Look through the listing below and write out exactly the lines from the line with "font-size:12px; padding:0 6px;" to the line with "border-color:#6b6b6b; color:#fff; width:96px;", both included, and no others.

------ Data for this task

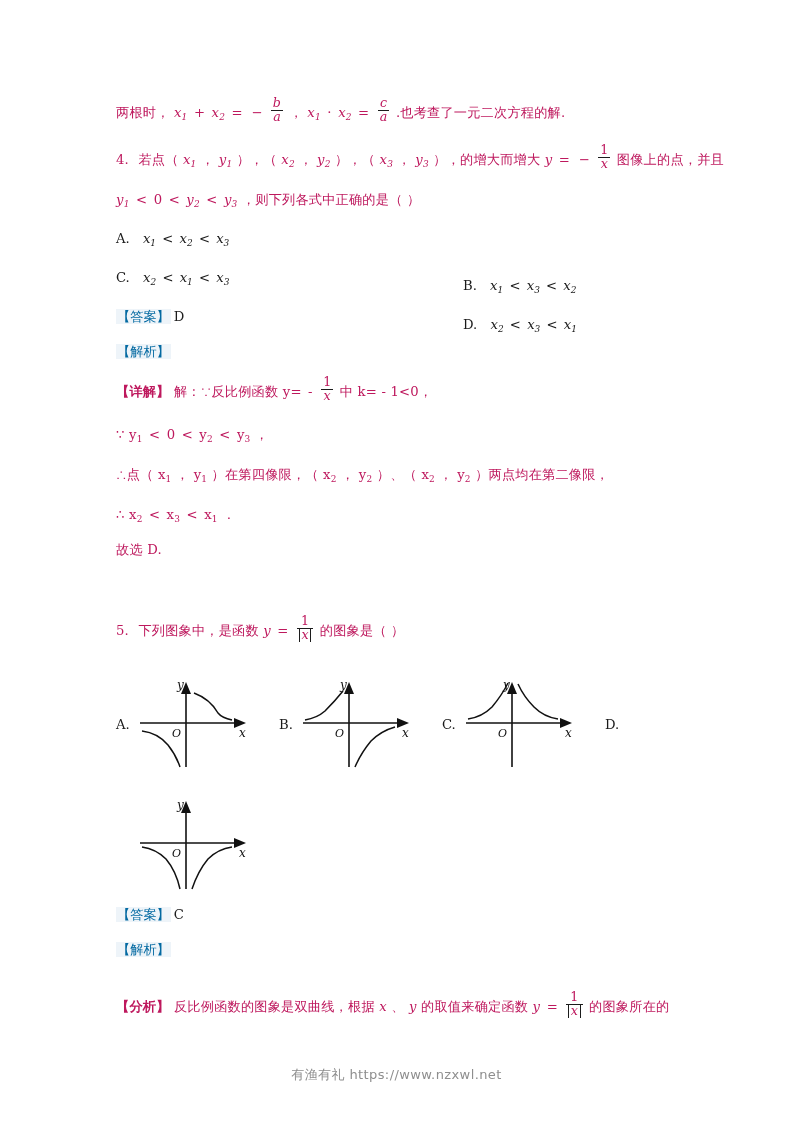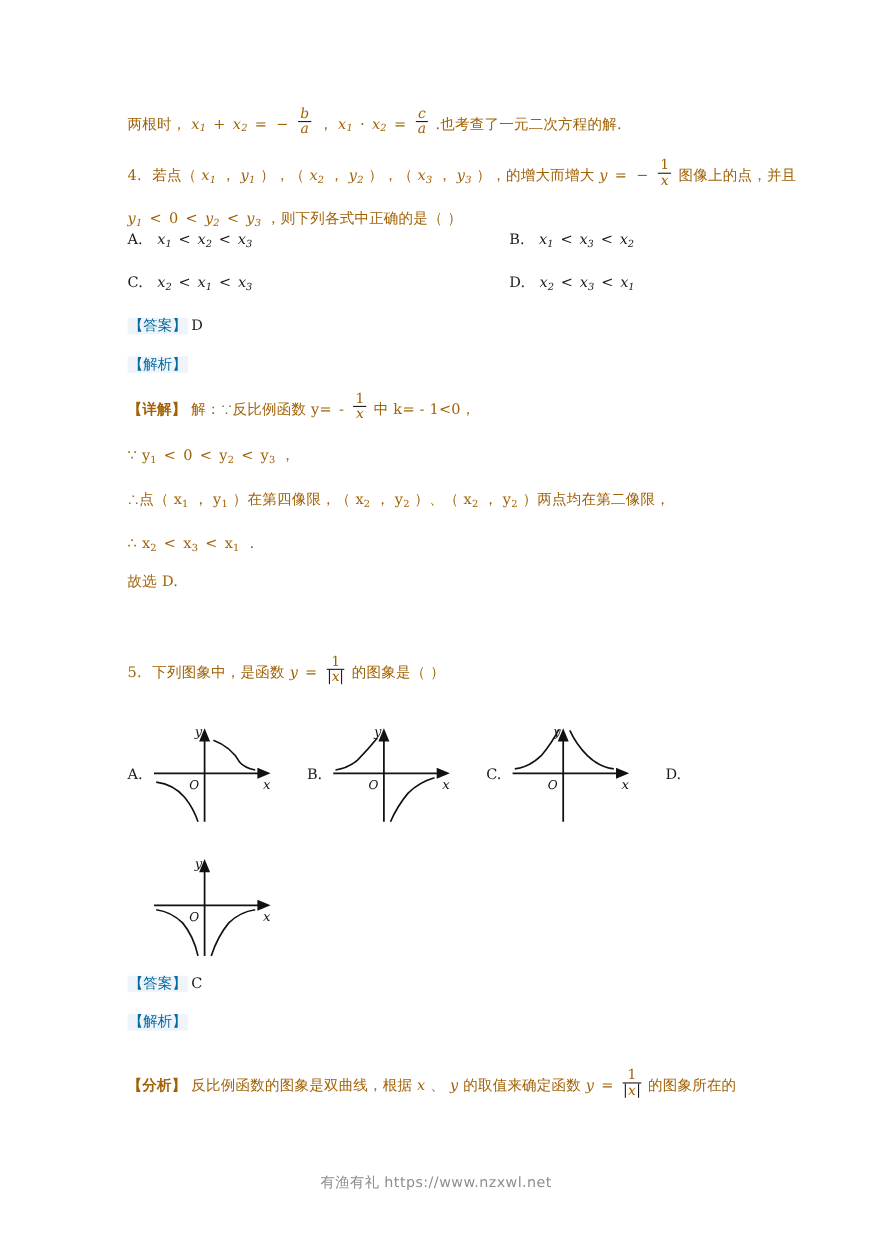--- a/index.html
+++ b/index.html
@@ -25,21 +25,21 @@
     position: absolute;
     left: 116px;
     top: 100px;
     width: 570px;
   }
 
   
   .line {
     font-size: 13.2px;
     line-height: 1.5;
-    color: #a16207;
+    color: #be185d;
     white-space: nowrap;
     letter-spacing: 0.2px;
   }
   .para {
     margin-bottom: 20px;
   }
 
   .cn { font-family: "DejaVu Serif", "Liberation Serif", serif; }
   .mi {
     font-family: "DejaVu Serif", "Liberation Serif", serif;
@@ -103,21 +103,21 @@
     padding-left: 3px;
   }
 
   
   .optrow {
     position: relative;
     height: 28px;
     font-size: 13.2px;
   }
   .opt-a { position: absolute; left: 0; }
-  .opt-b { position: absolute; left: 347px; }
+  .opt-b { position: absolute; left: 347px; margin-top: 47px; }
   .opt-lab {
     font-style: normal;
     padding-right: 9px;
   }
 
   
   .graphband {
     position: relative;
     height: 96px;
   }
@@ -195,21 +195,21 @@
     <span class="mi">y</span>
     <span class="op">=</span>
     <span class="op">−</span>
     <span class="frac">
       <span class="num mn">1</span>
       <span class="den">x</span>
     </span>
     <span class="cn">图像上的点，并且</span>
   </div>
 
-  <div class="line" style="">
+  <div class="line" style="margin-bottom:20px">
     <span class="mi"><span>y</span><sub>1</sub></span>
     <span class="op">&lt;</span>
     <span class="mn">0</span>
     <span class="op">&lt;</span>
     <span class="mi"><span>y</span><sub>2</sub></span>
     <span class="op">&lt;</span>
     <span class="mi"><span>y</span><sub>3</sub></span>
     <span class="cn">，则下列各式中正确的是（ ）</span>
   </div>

------------
------ Data for this task

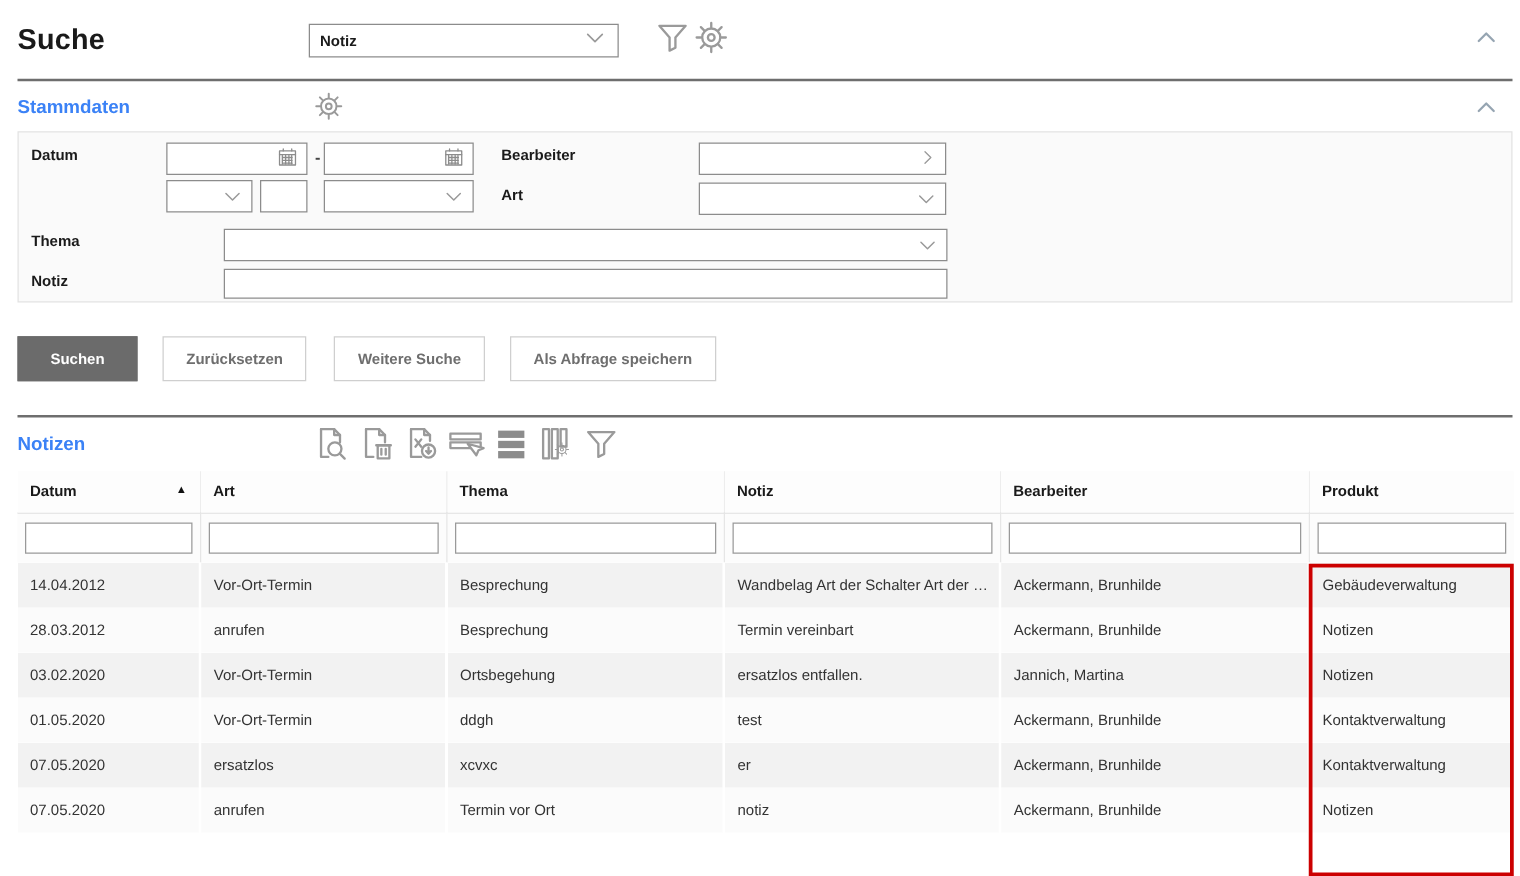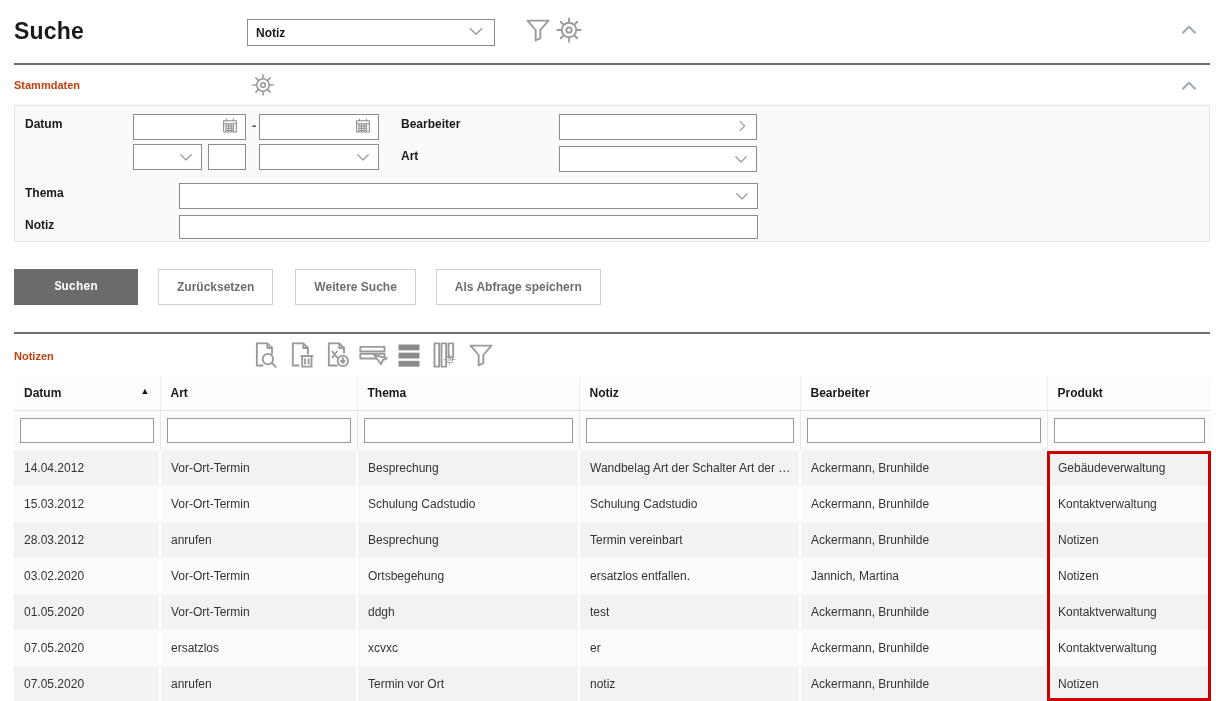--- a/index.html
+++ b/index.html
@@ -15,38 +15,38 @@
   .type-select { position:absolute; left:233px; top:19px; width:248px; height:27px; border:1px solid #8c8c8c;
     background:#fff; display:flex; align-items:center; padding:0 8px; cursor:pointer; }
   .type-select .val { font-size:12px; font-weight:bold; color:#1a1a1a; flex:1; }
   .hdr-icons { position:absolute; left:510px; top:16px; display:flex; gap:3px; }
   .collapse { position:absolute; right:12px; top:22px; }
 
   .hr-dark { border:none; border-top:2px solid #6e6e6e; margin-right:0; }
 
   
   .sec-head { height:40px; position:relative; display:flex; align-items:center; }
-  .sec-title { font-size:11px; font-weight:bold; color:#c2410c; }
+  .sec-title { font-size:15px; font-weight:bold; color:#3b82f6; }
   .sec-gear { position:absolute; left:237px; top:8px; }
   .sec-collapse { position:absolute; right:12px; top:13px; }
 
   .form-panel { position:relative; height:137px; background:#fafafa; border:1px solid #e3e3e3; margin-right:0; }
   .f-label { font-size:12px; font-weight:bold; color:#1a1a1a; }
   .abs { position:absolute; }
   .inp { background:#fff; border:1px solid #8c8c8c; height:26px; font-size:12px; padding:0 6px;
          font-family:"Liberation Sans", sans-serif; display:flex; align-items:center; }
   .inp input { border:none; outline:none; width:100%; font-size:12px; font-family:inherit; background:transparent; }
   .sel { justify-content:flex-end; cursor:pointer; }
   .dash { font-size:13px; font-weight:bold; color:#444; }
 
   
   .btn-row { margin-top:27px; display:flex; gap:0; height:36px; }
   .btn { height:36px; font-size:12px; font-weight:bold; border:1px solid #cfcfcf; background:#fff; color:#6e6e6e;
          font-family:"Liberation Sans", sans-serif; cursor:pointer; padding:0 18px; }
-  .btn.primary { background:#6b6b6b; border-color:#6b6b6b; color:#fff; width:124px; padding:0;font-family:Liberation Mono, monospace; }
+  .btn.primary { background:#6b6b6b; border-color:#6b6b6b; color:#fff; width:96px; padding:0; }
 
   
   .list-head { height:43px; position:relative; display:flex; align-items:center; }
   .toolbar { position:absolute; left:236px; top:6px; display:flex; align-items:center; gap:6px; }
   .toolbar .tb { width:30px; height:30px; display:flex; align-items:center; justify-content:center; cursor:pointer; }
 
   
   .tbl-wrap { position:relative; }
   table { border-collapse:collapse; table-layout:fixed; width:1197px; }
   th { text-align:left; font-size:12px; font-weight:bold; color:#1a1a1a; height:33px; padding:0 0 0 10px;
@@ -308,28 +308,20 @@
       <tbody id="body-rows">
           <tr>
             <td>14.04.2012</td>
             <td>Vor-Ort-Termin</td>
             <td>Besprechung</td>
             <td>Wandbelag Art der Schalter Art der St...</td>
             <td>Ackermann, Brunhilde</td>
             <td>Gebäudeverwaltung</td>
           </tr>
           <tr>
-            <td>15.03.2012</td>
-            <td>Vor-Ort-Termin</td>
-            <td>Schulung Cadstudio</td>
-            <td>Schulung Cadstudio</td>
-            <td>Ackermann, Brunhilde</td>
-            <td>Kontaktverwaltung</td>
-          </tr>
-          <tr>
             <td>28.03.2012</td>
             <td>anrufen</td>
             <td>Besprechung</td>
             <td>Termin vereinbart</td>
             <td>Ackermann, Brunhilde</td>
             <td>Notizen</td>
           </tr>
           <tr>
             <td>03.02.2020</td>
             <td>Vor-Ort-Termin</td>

------------

# [Your response]
   .inp { background:#fff; border:1px solid #8c8c8c; height:26px; font-size:12px; padding:0 6px;
          font-family:"Liberation Sans", sans-serif; display:flex; align-items:center; }
   .inp input { border:none; outline:none; width:100%; font-size:12px; font-family:inherit; background:transparent; }
   .sel { justify-content:flex-end; cursor:pointer; }
   .dash { font-size:13px; font-weight:bold; color:#444; }
 
   
   .btn-row { margin-top:27px; display:flex; gap:0; height:36px; }
   .btn { height:36px; font-size:12px; font-weight:bold; border:1px solid #cfcfcf; background:#fff; color:#6e6e6e;
          font-family:"Liberation Sans", sans-serif; cursor:pointer; padding:0 18px; }
-  .btn.primary { background:#6b6b6b; border-color:#6b6b6b; color:#fff; width:124px; padding:0;font-family:Liberation Mono, monospace; }
+  .btn.primary { background:#6b6b6b; border-color:#6b6b6b; color:#fff; width:96px; padding:0; }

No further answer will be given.